Tuesday, September 05, 2006

Split-level debate

Smilin’ J just pointed the assembled Legionnaires, through the listserver, to the comments on Eric’s interview. The thread is pretty much dead, but it’s interesting enough. Mostly, I’m struck by the apparent need of some of us to work through, in writing, the ideas of LD, regardless of our positions on those ideas. In a way, WTF and the Legion, with their various modes of communication, certainly do aim at some (extremely distant) intersection point, at least as far as the airing of views is concerned. The more views that are aired, and the more often views are aired, no matter what they are, can only result in a betterment of LD, at least for those of us who trade regularly in (what we believe is) the marketplace of ideas, or any comparable sort of Hegelian dialectic approach.

One of the biggest issues the existence of the Legion engenders, and it’s a hardy perennial, is that of the educational value of LD. There’s a lot of pieces to this issue. How much say do the educated get to have in the process? How much do we let the competitive aspect of the activity drive the nature of the activity?
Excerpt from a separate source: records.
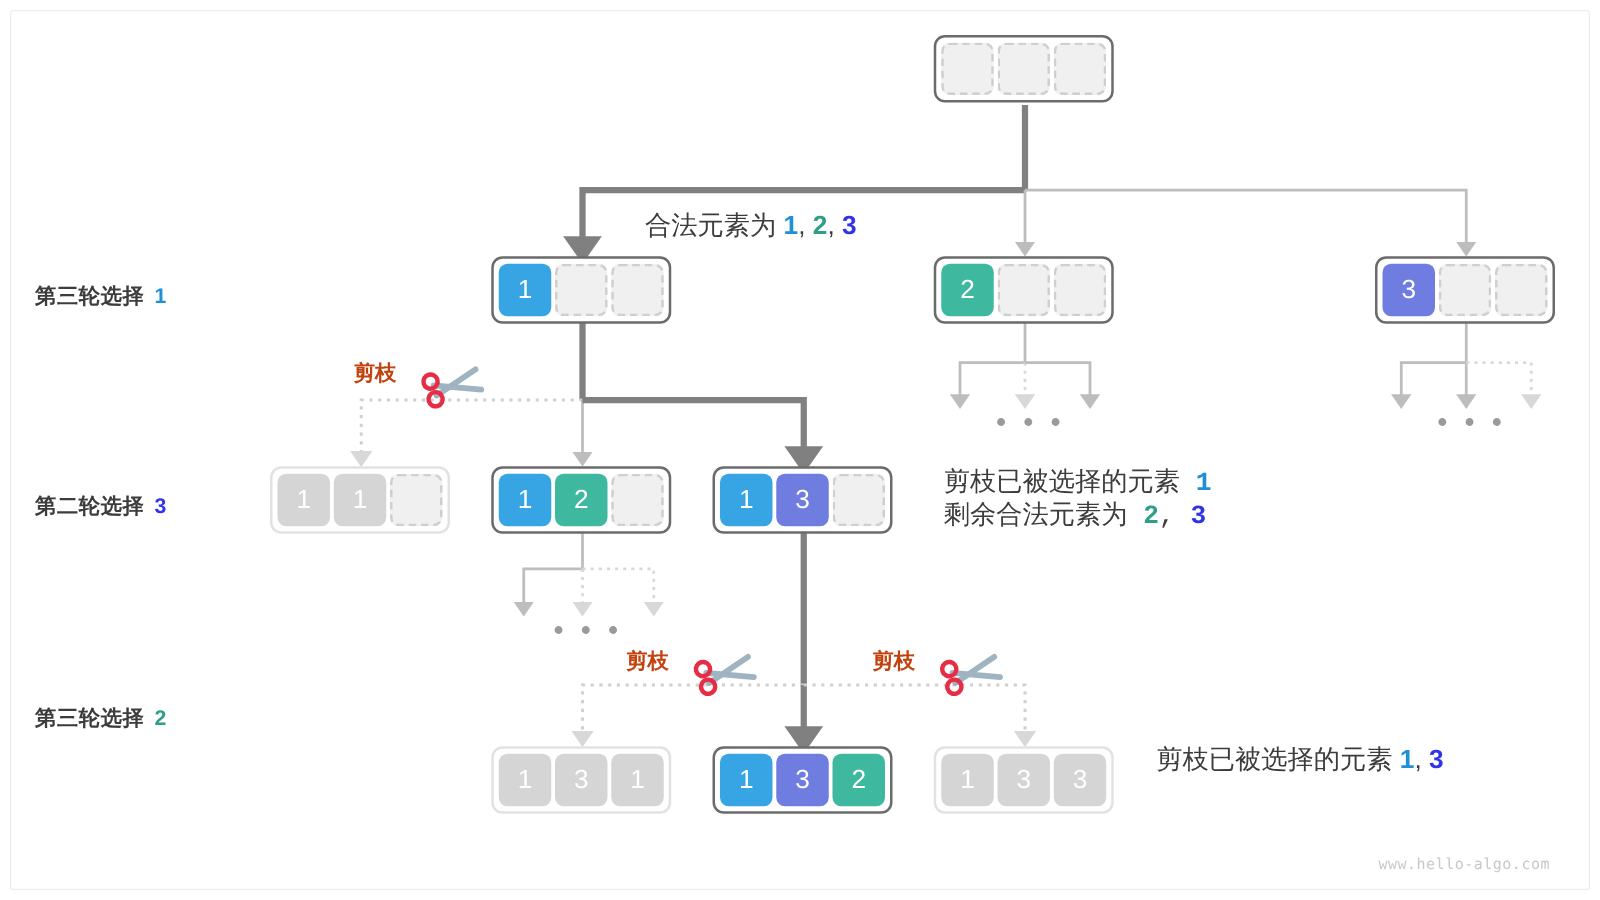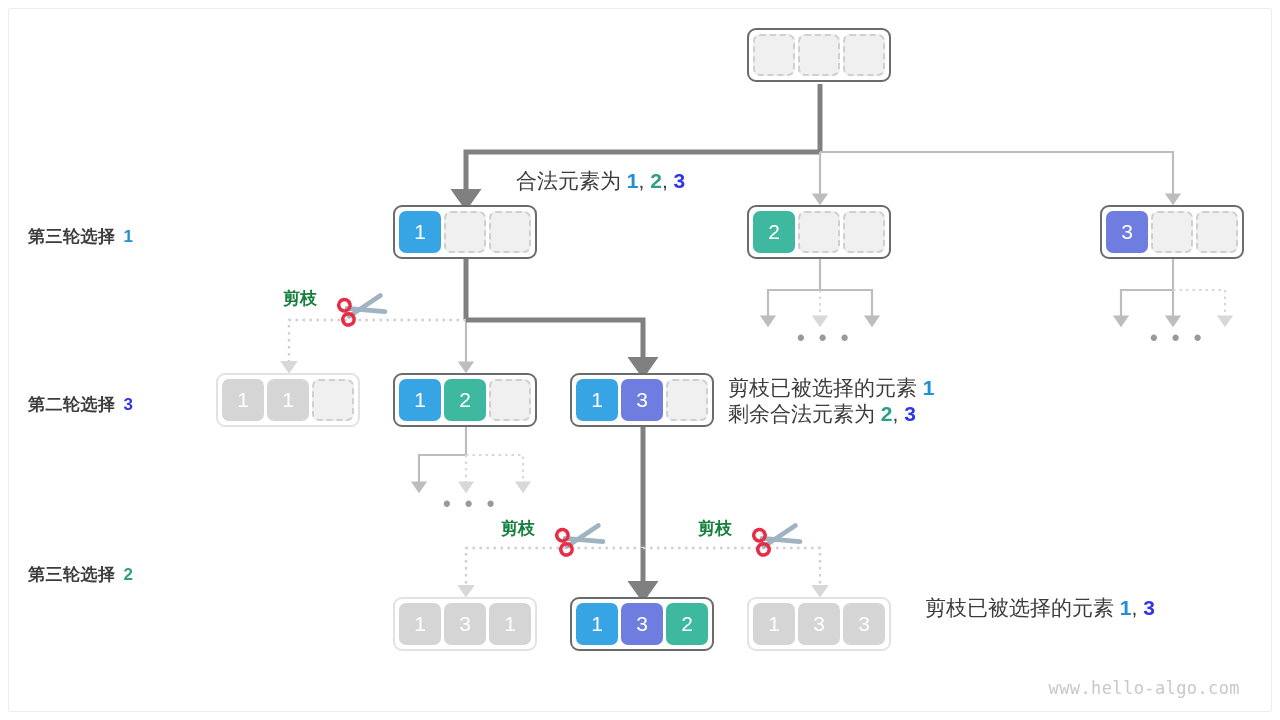"剪枝" .prune-label { color: #15803d -> #c2410c }
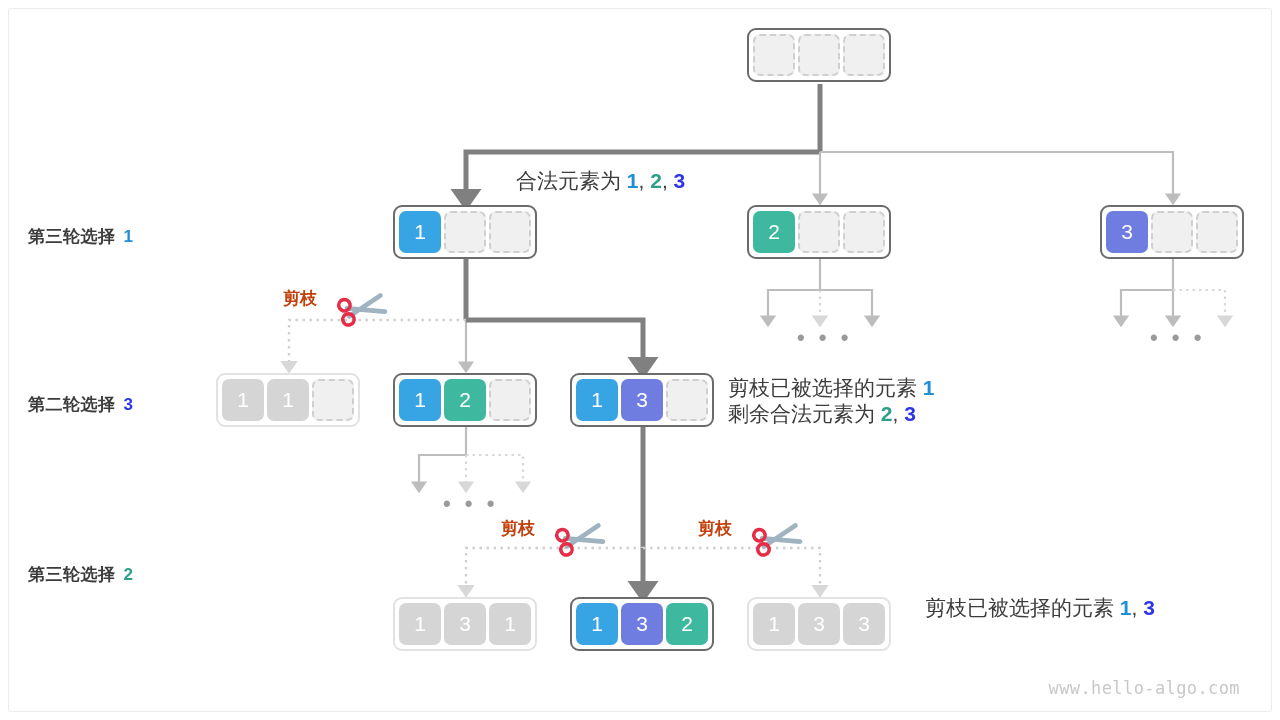"剪枝已被选择的元素 1" div.annot { font-family: none -> Liberation Mono, monospace; left: 728px -> 755px }
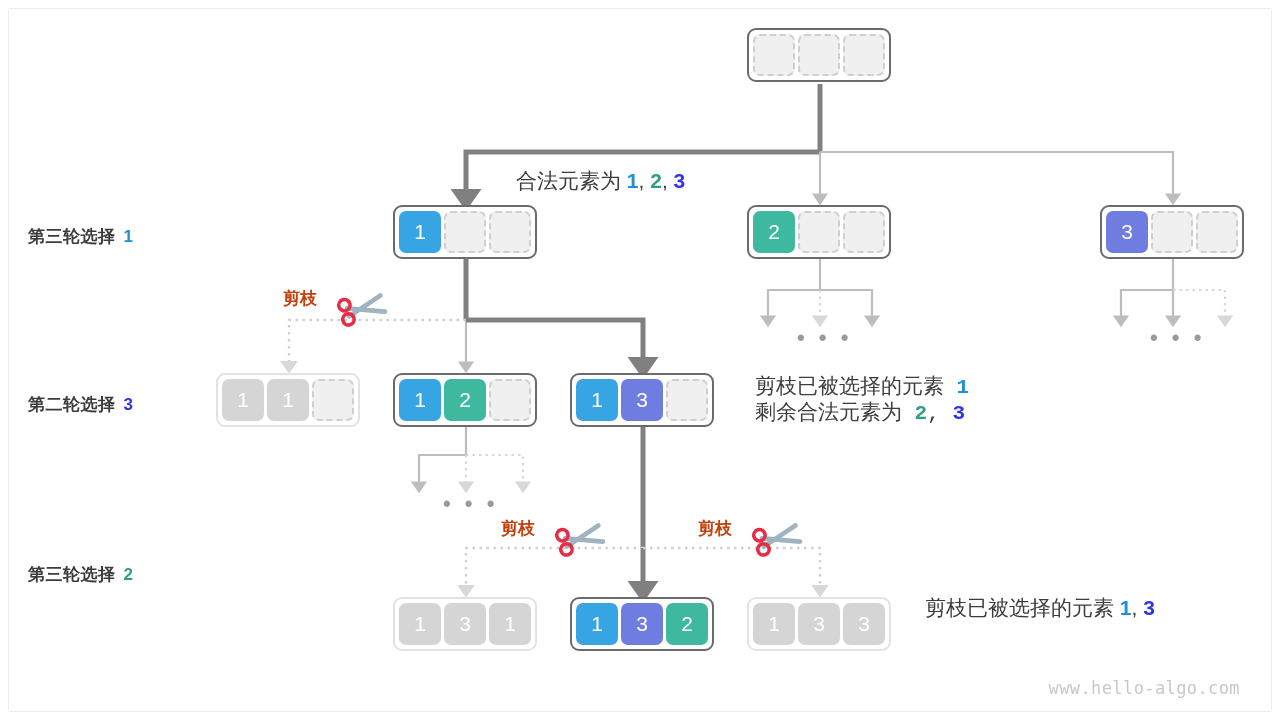"www.hello-algo.com" .watermark { font-size: 17px -> 12px }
How do we deal with the fact that the lifers in the activity tend to get removed from active regular in-round participation? All of these, and more, are raised one way or another in the comments to Eric’s jabfest with OC. There is even a question about whether debate is, indeed, educational, and theoretical questions posed about whether we could somehow evaluate the worldly success of former debaters twenty years later.

Something that gets lost in this verbiage, at least on WTF (the Legion is too young to show its inherent flaws yet), is what we can call the split level of LD. Those who actively comment on issues on the various Victory Brief sites are a handful of members of what is called the National Circuit (usually referred to here as the National $ircuit, for self-evident reasons). The National Circuit, as far as debaters are concerned, is a small community of mostly top-level students and their coaches who can afford to seek out the toughest competition in the country. Their number is small enough and their inherent resources (intellectual and financial) powerful enough that, for all practical purposes, the NC is a tribal community of like-minded souls who control a certain arena of the activity, to wit, those tournaments that become recognized as National Circuit tournaments. To some extent, each of the NC tournaments is populated by the same members of the NC week after week. Pick a number: 20 or 30 NC folks pretty much dominate the dozen or so NC tournaments (and big finals) of any given year. They debate each other, adjudicated by their own or aspirationally like-minded judges, and they set a particular standard of debate that is, regardless of what one wishes to say about it, intellectually challenging at a very high level. It is also unique to the NC, which is a semi-closed system operating on its own dynamic, good or bad.

In the past I have sent cannon shots across the bow of VB for over-celebrating this small number, and to the credit of OC and company, they have agreed, and presently the NC is much more a part of a whole rather than the almost sole focus (although NC folk still tend to dominate VB discussions). The thing is, there is that other tier of LD, that other level. And honestly, this level is vast compared to the NC. If nothing else, this level is the first- and second-year debaters on those NC teams, the ones who don’t go to Glenbrooks but stay home and go instead to The Boondocks Memorial Potluck Invitational the weekend before Thanksgiving. Add to that the number of not just schools but entire states who take no part in any NC business but have enormous interest in forensics. They seldom see NC debates (even at Nats, where the NC folk tend to adapt to a presumed non-NC paradigm). They don’t argue kritiks. They don’t teach Zisek to their 14-year-olds. And they are, simply, the core of the activity, or at least they’re the core if you go by simply numbers alone.

And there’s the problem. A vocal minority of NC folk presume to speak for the entire community of LDers, whereas in fact, they have no idea about the needs or concerns about the vast majority of LDers around the country.

Neither do I.

Although I can certainly speak to the educational differences between my varsity and my first- and second-year folk (which is why we don’t always meet together, although I do think it is important that the older debaters mentor and lead the younger ones as often as possible), I couldn’t tell you what’s happening in Kansas. And my fear is that the Legion’s bbd will become simply a bizarre mirror of WTF’s discussions, where a handful of people with post-itis take over and attempt to set ground rules for the teeming masses, with no idea what the needs are of those masses. Or more to the point, are we gearing for a coaches-in-tab vs weisenheimer Circuiteers dialogue, missing the really important input of the rank and file of the LD universe?

It’s an interesting question. And I have no idea how it will be answered. But I do know that, even if we firmly believe that students should have a say in the nature of LD, it can’t only be the tiny number of students from the National Circuit, who represent only themselves, and not LD as a whole. And I do believe that students should have some say, that the activity needs new ideas and new concepts, if for no other reason than to keep it fresh and interesting, so I certainly don’t want the dinosaurs in tab (like me) calling the shots either. But as we keep moving forward in opening our lines of communication, my hope is that, as I say, we’ll all somehow intersect, for the betterment of everybody. I am, at heart, an optimist.